* **What you will do**
When a line of the records contains "flex", copy it.

(Beginning of Data to examine)

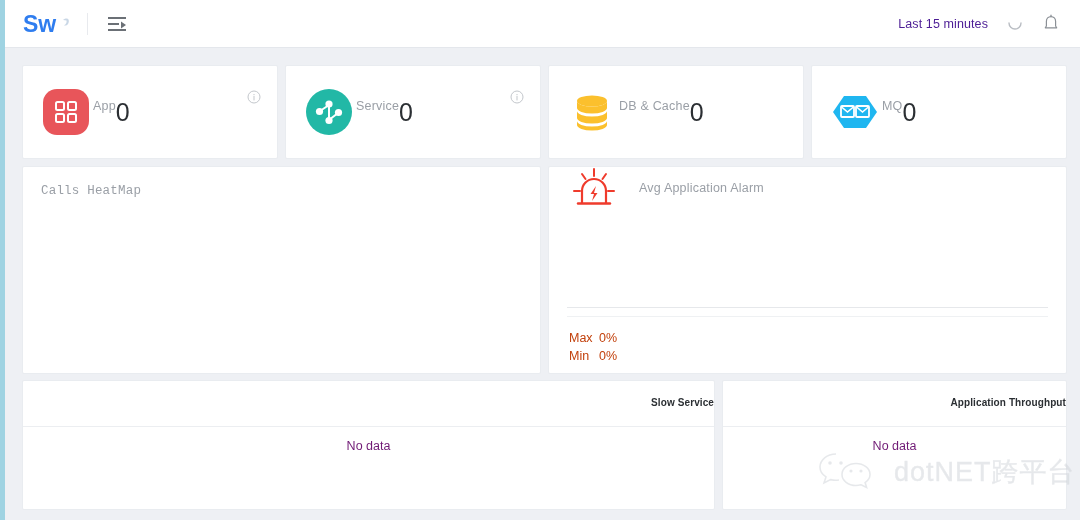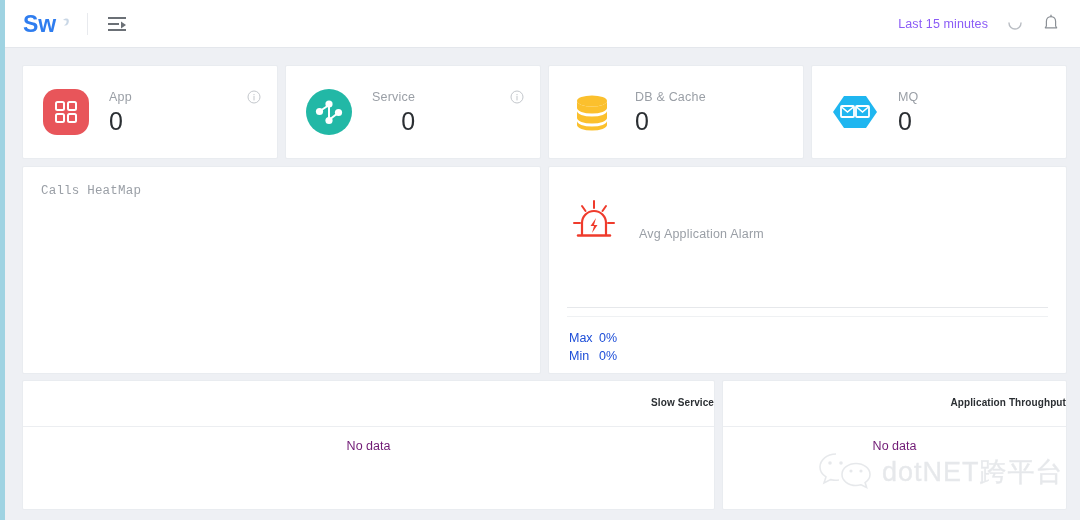--- a/index.html
+++ b/index.html
@@ -35,7 +35,7 @@
     padding-right: 20px;
   }
   .time-range {
-    font-size: 12.5px; color: #8b5cf6; letter-spacing: .1px; white-space: nowrap;
+    font-size: 12.5px; color: #4c1d95; letter-spacing: .1px; white-space: nowrap;
   }
   .refresh-icon { width: 18px; height: 18px; display:block; }
   .bell-icon { width: 18px; height: 20px; display:block; }

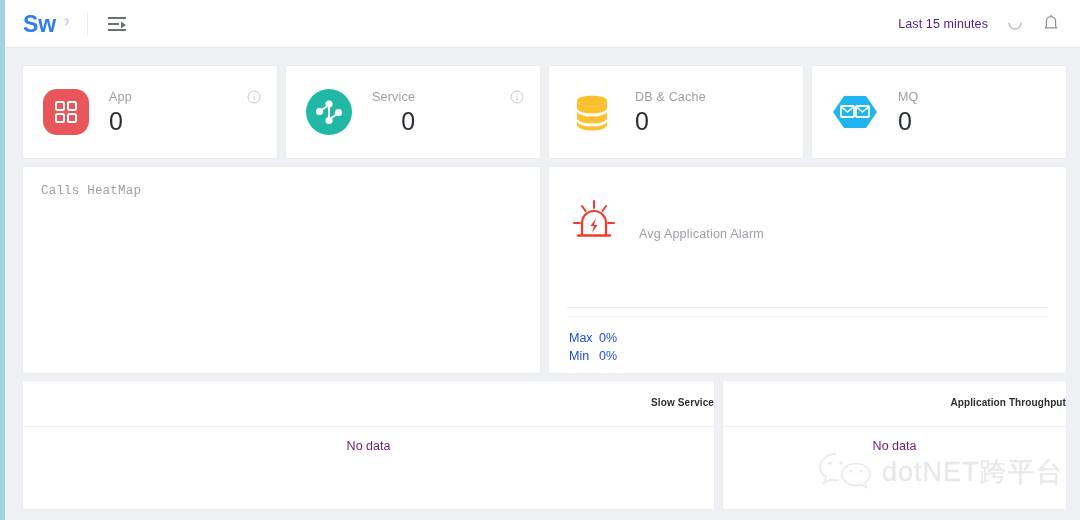--- a/index.html
+++ b/index.html
@@ -54,7 +54,7 @@
     width: 46px; height: 46px; margin-left: 20px; flex: 0 0 46px;
     display: flex; align-items: center; justify-content: center;
   }
-  .stat-text { margin-left: 20px; display: flex; flex-direction: column; }
+  .stat-text { margin-left: 4px; display: flex; }
   .stat-label { font-size: 12.5px; color: #9a9fa6; margin-bottom: 4px; letter-spacing: .2px; }
   .stat-value { font-size: 25px; color: #2b2f33; line-height: 1.05; font-weight: 400; }
   .info-icon {

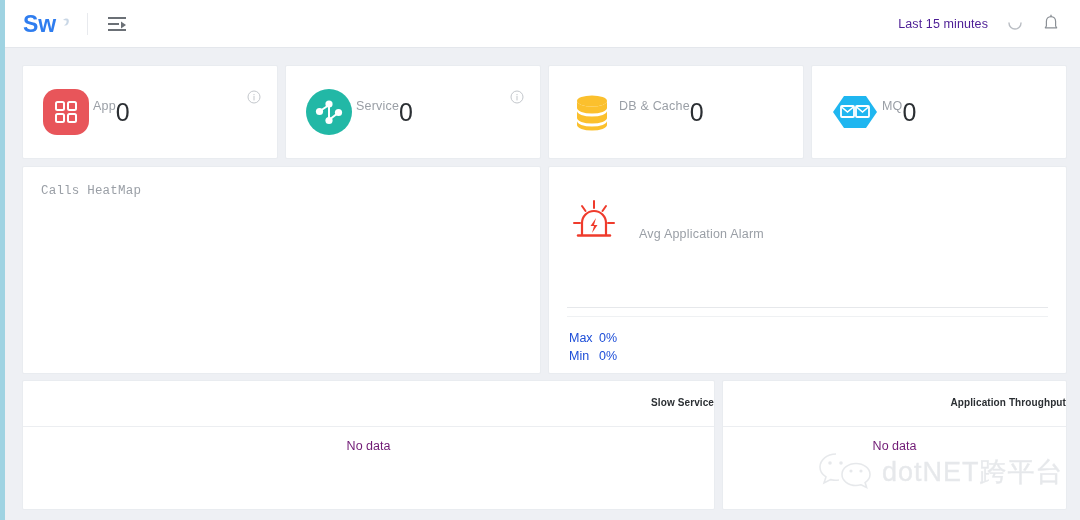--- a/index.html
+++ b/index.html
@@ -67,7 +67,7 @@
   }
 
   
-  .alarm-head { display: flex; align-items: flex-end; padding: 32px 0 0 22px; }
+  .alarm-head { display: flex; align-items: center; padding: 0 0 0 22px; }
   .alarm-icon { width: 46px; height: 48px; flex: 0 0 46px; }
   .alarm-text { margin-left: 22px; display: flex; flex-direction: column; }
   .alarm-label { font-size: 12.5px; color: #9a9fa6; margin-bottom: 6px; letter-spacing: .2px; }

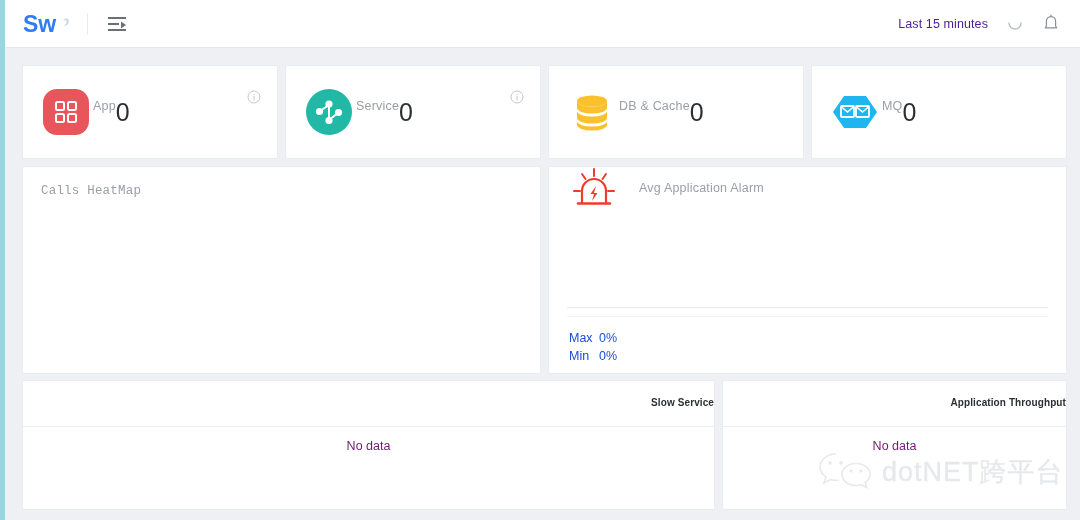--- a/index.html
+++ b/index.html
@@ -80,7 +80,7 @@
   }
   .alarm-stats {
     position: absolute; left: 20px; top: 162px;
-    font-size: 12.5px; color: #1d4ed8; line-height: 18px;
+    font-size: 12.5px; color: #c2410c; line-height: 18px;
   }
   .alarm-stats span { display: inline-block; }
   .alarm-stats .k { width: 30px; }

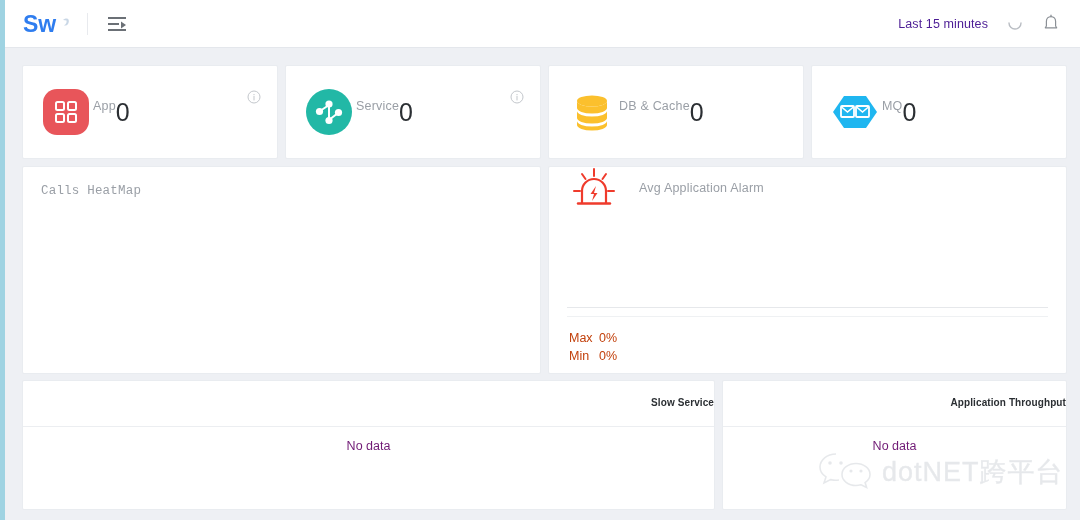--- a/index.html
+++ b/index.html
@@ -101,7 +101,7 @@
   
   .watermark {
     position: absolute; left: 818px; top: 450px;
-    display: flex; align-items: center; gap: 10px;
+    display: flex; align-items: center; gap: 22px;
     opacity: .5; pointer-events: none;
   }
   .watermark .wm-text {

(End of Data to examine)

* **Final answer**
     width: 46px; height: 46px; margin-left: 20px; flex: 0 0 46px;
     display: flex; align-items: center; justify-content: center;
-  .stat-text { margin-left: 20px; display: flex; flex-direction: column; }
+  .stat-text { margin-left: 4px; display: flex; }
-  .alarm-head { display: flex; align-items: flex-end; padding: 32px 0 0 22px; }
+  .alarm-head { display: flex; align-items: center; padding: 0 0 0 22px; }
   .alarm-icon { width: 46px; height: 48px; flex: 0 0 46px; }
   .alarm-text { margin-left: 22px; display: flex; flex-direction: column; }
-    display: flex; align-items: center; gap: 10px;
+    display: flex; align-items: center; gap: 22px;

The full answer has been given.